The European Union on Tuesday announced new rules restricting Amazon’s use of its marketplace sellers’ data; enhancing their access to Amazon’s “buy box;” and easing sellers’ and shippers’ participation in Prime. They’re based on commitments the e-retailer offered in July that were made stricter after market testing and public comment conducted through Sept. 9, the E.U. said.
Amazon must comply within months, by June 2023, and after that faces fines of up to 10% of its annual revenue or a periodic penalty of 5% per day of its daily revenue for every day of non-compliance. An independent trustee will monitor implementation and compliance, according to an E.U. press release.
“We are pleased that we have addressed the European Commission’s concerns and resolved these matters,” an Amazon spokesperson said by email. “While we continue to disagree with several of the preliminary conclusions the European Commission made, we have engaged constructively to ensure that we can continue to serve customers across Europe and support the 225,000 European small and medium sized businesses selling through our stores.”
These rules spring from concerns around Amazon’s position as the operator of a third-party marketplace that also competes with those sellers, as described in remarks Tuesday from Margrethe Vestager, the E.U.’s executive vice president and its commissioner for competition.
The political body launched investigations into the e-commerce giant’s business practices starting in 2019, eventually concluding that it “abused its dominance on the French, German and Spanish markets for the provision of online marketplace services to third-party sellers” and “that Amazon’s rules and criteria for the Buy Box and Prime unduly favour its own retail business, as well as marketplace sellers that use Amazon’s logistics and delivery services.”
The new rules crack open Prime’s formidable structure with four sets of changes, according to Vestager.
First, Amazon will apply “non-discriminatory conditions and criteria for sellers to qualify for the Prime,” regardless of which carrier sellers use; second, marketplace sellers are free to use Amazon’s logistics or independent carriers for Prime deliveries and can negotiate directly with carriers for Prime deliveries; third, “no data generated by the activity of other carriers would flow to Amazon logistics;” and fourth, Amazon won’t keep carriers from contacting the end customer directly to track their parcels.

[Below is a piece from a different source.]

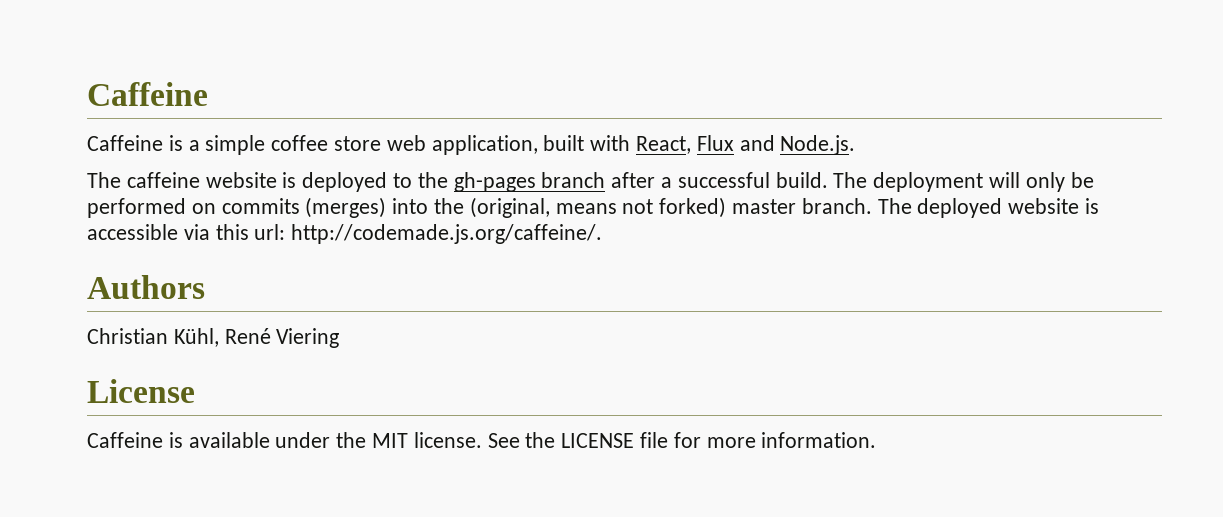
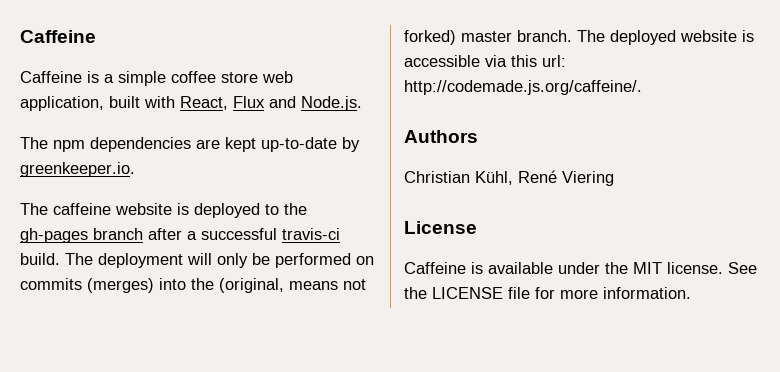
+ The npm dependencies are kept up-to-date by greenkeeper.io.
- The caffeine website is deployed to the gh-pages branch after a successful build.
+ The caffeine website is deployed to the gh-pages branch after a successful travis-ci build.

“This means that by next summer, Amazon will have to end any preferential treatment towards its own retail and logistics operations in Europe,” Vestager said. “So today’s decision sets the rules that Amazon will need to play by in the future instead of Amazon determining these rules for all players on its platform. With these new rules, competing independent retailers, carriers and European customers will have more opportunities and choice.”